To niespodzianka, biorąc pod uwagę, jak łatwo Zaksa ogrywała ostatnio rywali (7 meczów z rzędu po 3:0) i jak nierówno poczynała sobie Resovia, mająca problemy ze słabeuszami.
Na wyniku zaważył pierwszy set, w którym goście szybko osiągnęli przewagę. Zaksa goniła, ale popełniała za dużo błędów. Gorzej zagrał środkowy Mateusz Bieniek, który przez jakiś czas odpoczywał na ławce. Zaksa straciła też na jakiś czas atakującego Dawida Konarskiego z powodu lekkiego urazu kolana.
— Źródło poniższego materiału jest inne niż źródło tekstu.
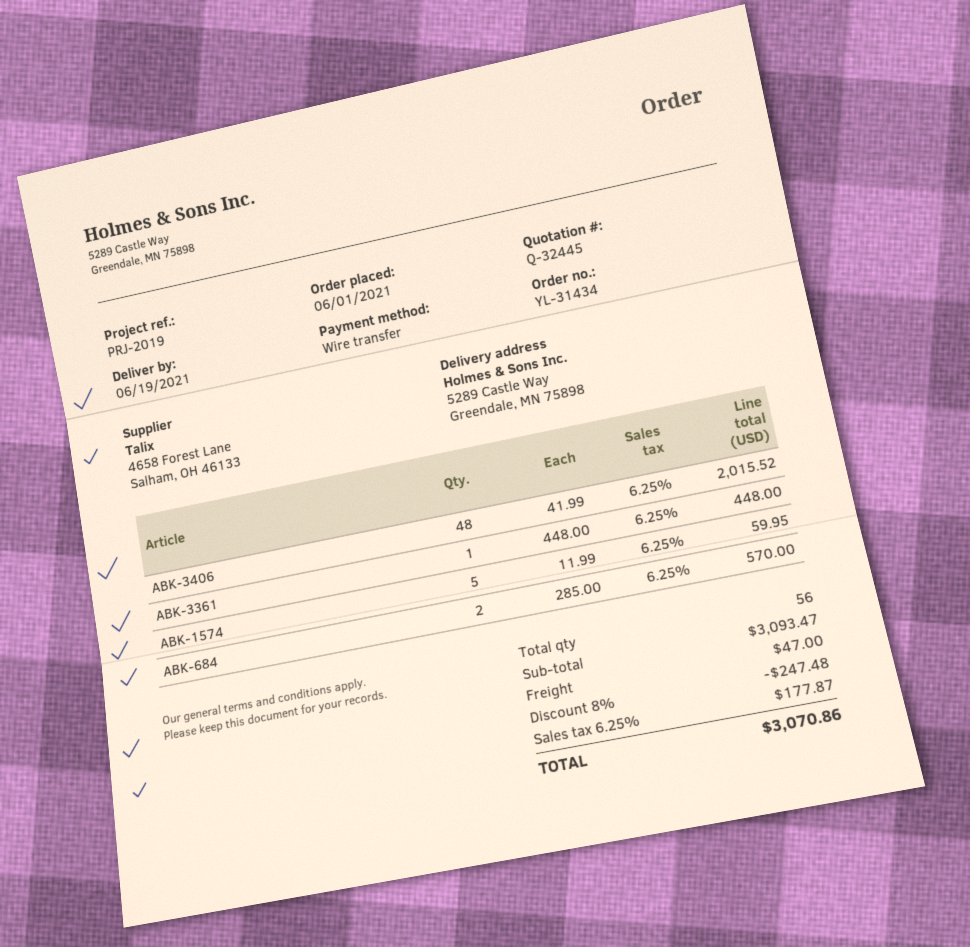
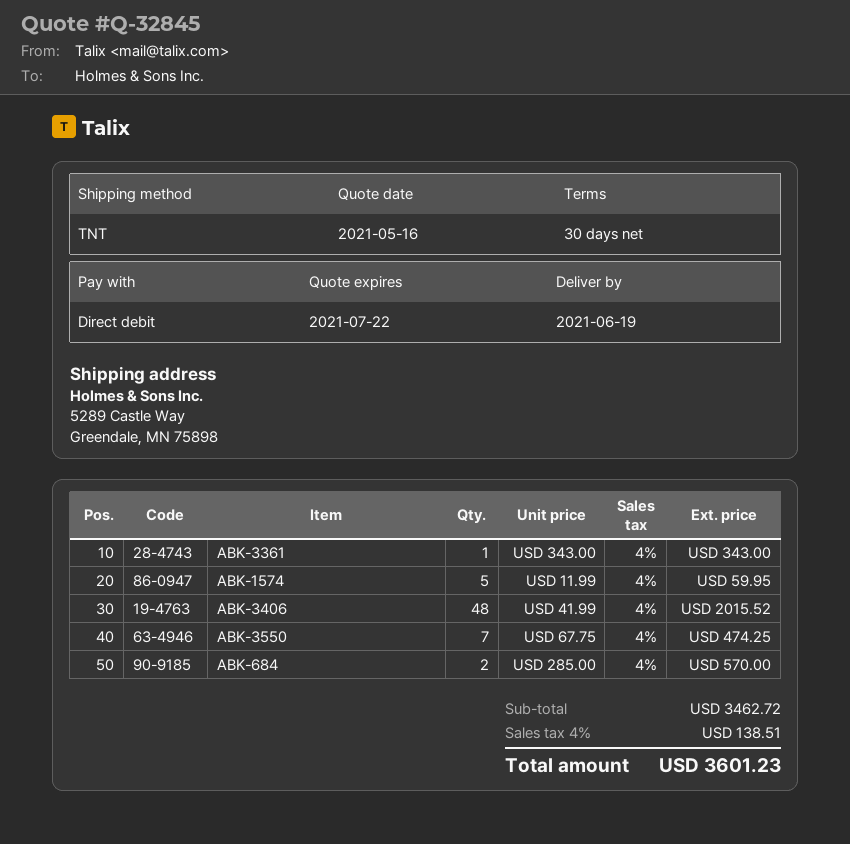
quote number: Q-32445 -> Q-32845
payment method: bank transfer -> direct debit
ABK-3361: 1 x 448.00 = 448.00 -> 1 x 343.00 = 343.00
ABK-3550: none -> 7 x 67.75 = 474.25
subtotal: 3093.47 -> 3462.72
discount: 8% = 247.48 -> none
shipping: 47.00 -> none
tax: 6.25% = 177.87 -> 4% = 138.51
total: 3070.86 -> 3601.23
Wrócił dopiero w tie-breaku. Resovię pociągnął wchodzący z ławki dynamiczny i skuteczny Marko Ivović (26 l.), dowodząc, że należy mu się powrót do wyjściowego składu. - Miał wejście smoka - chwalił Serba kolega z zespołu Bartłomiej Lemański.
- Nie zapominajmy, z kim graliśmy. Resovia to rywal mający w składzie znakomitych siatkarzy - przypominał libero Zaksy Paweł Zatorski (26 l.). - Prowadziliśmy 2:1, ale nie dociągnęliśmy tego do końca.
Zaksa jest liderem PlusLigi w połowie sezonu zasadniczego, ale gdyby Skrze nie odjęto punktów za walkower z Espadonem, to ona byłaby na czele.